TASK INPUTS:
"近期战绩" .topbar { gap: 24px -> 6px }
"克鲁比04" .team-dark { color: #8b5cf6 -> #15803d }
---
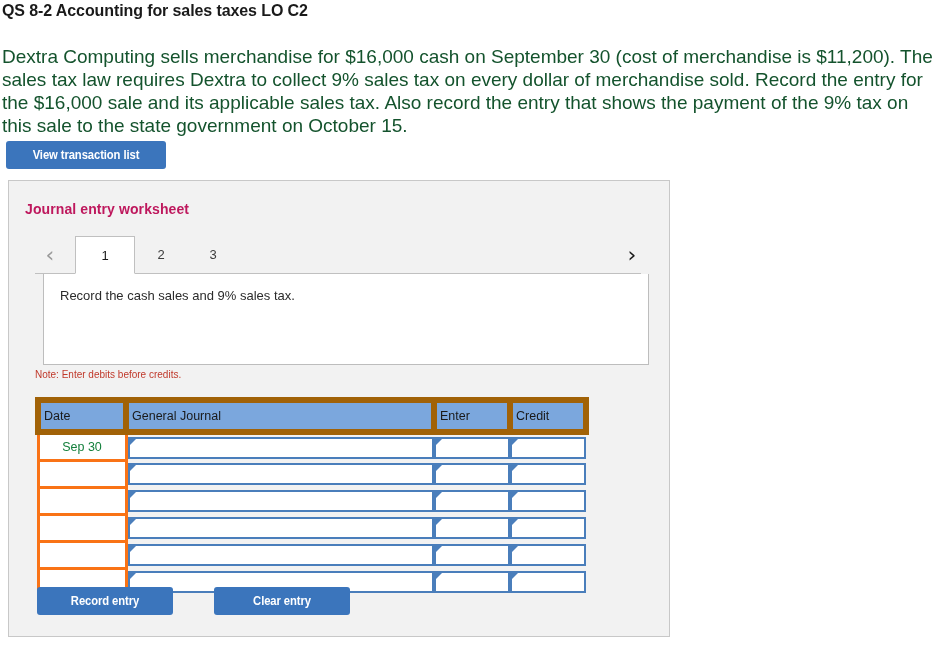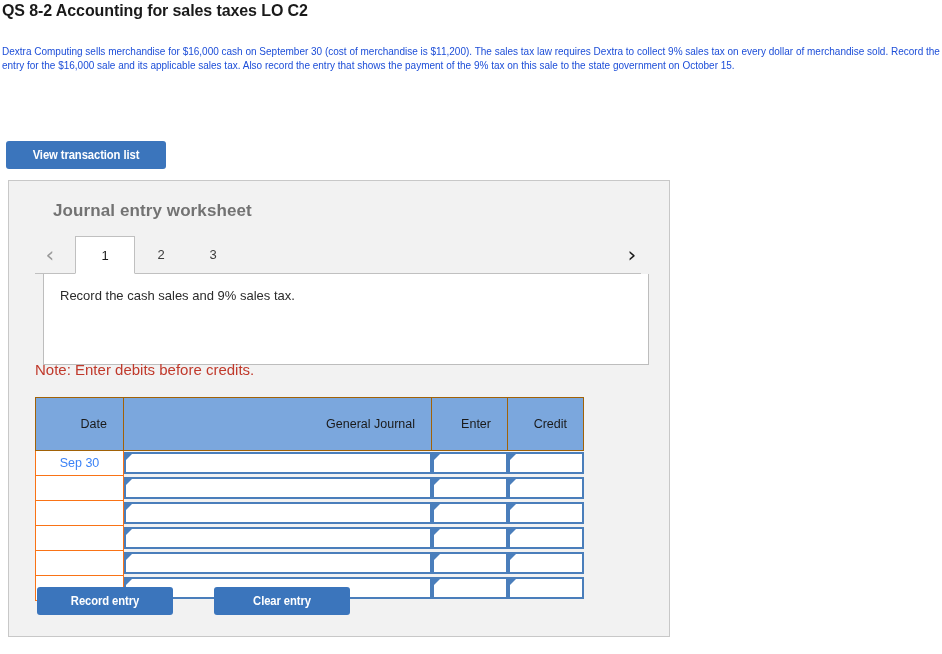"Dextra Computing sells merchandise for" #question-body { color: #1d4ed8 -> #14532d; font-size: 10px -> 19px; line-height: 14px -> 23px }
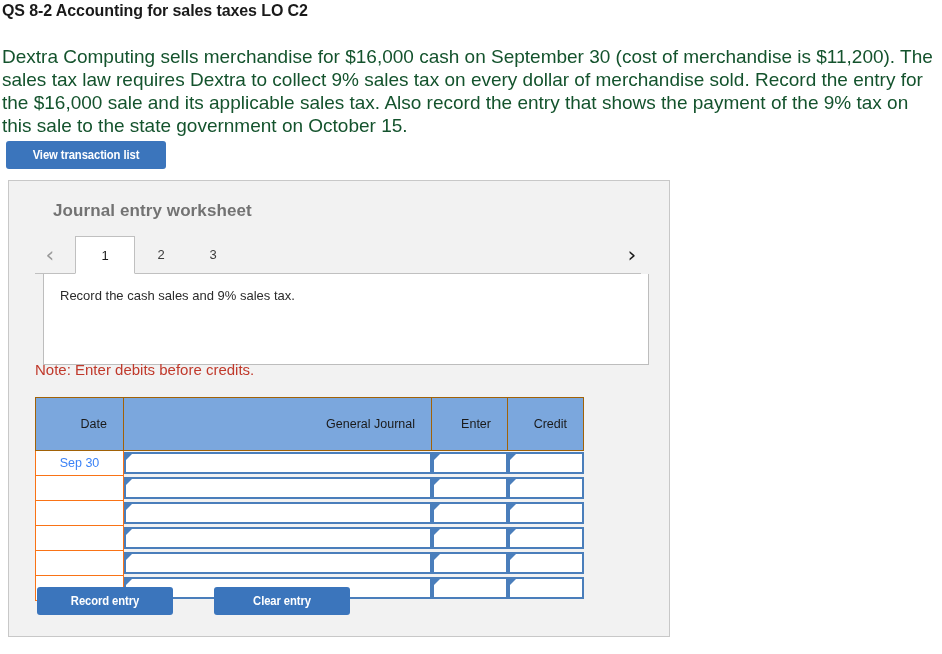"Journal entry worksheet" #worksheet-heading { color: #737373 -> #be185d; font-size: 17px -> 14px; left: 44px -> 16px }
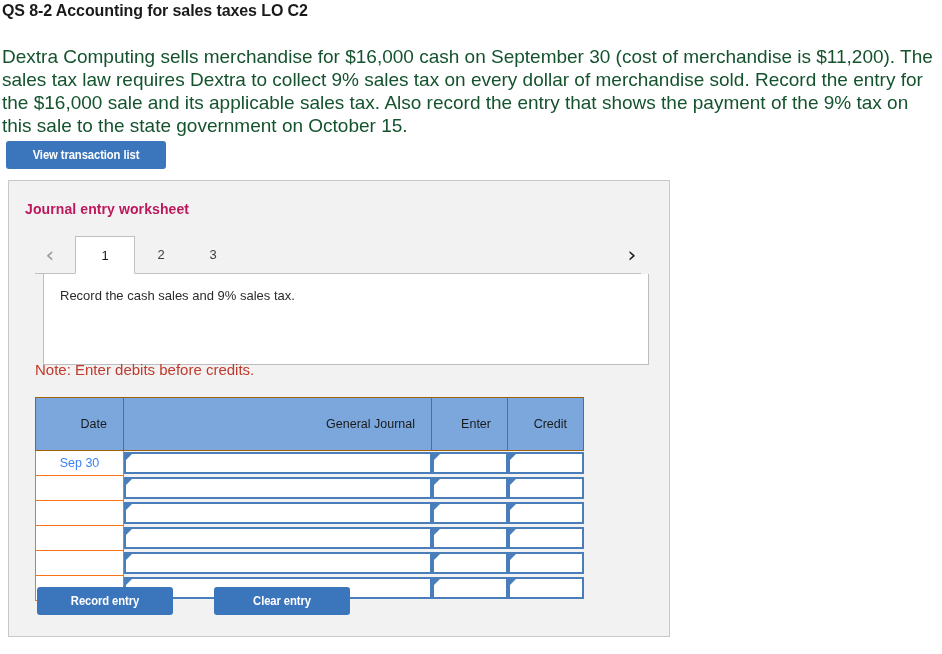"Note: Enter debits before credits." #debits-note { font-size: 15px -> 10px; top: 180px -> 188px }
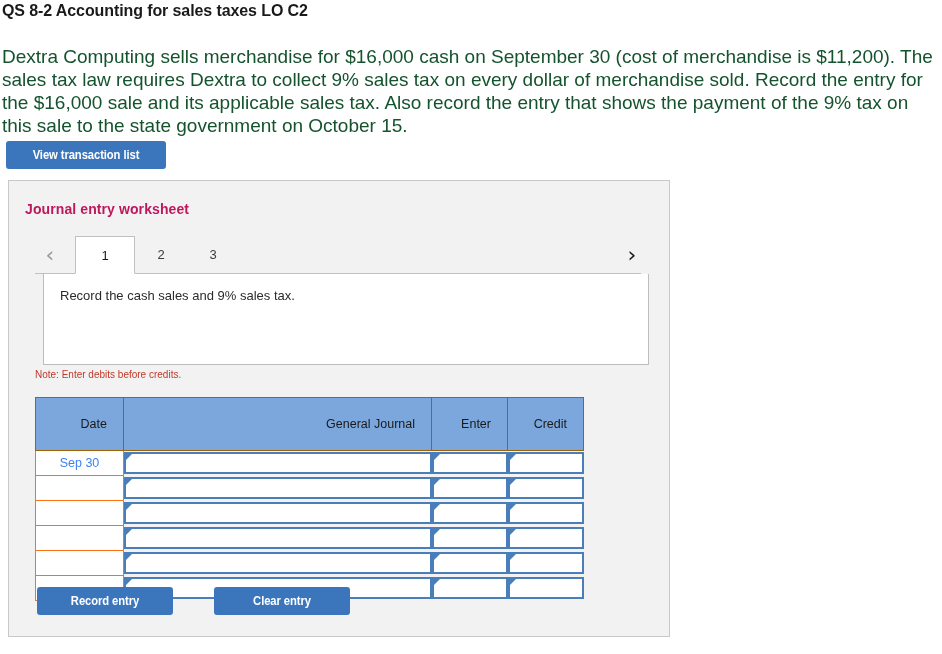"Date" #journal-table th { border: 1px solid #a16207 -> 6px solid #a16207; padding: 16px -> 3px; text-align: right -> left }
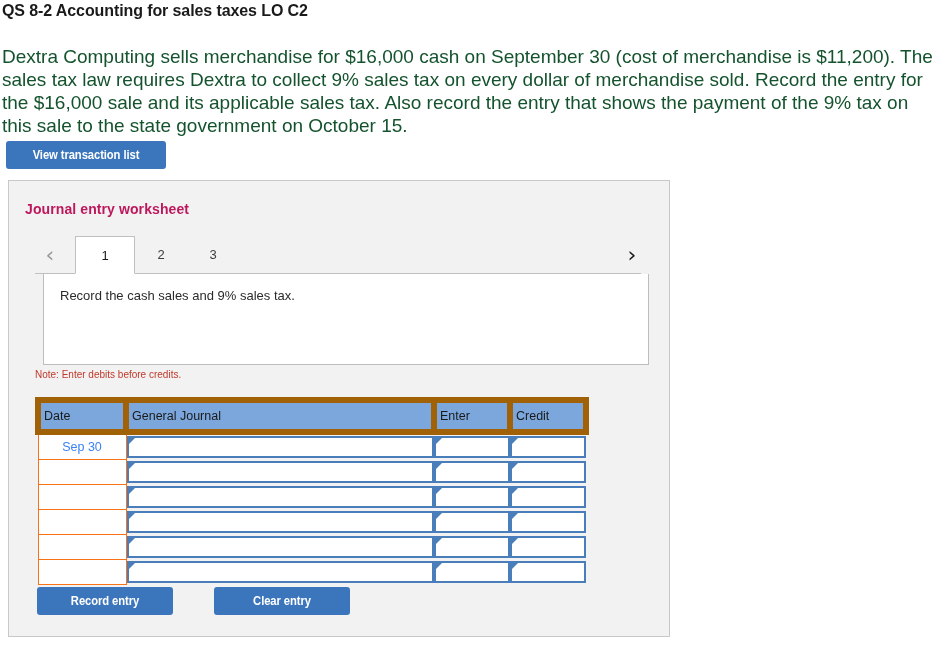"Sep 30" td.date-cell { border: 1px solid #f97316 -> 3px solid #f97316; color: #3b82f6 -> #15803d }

PROBLEM TO SOLVE: Could you restate word for word the lines above, from the one that contains "gap: 24px ->" through the one that contains "color: #8b5cf6 ->", and no others?

SOLUTION TO THIS TASK:
"近期战绩" .topbar { gap: 24px -> 6px }
"克鲁比04" .team-dark { color: #8b5cf6 -> #15803d }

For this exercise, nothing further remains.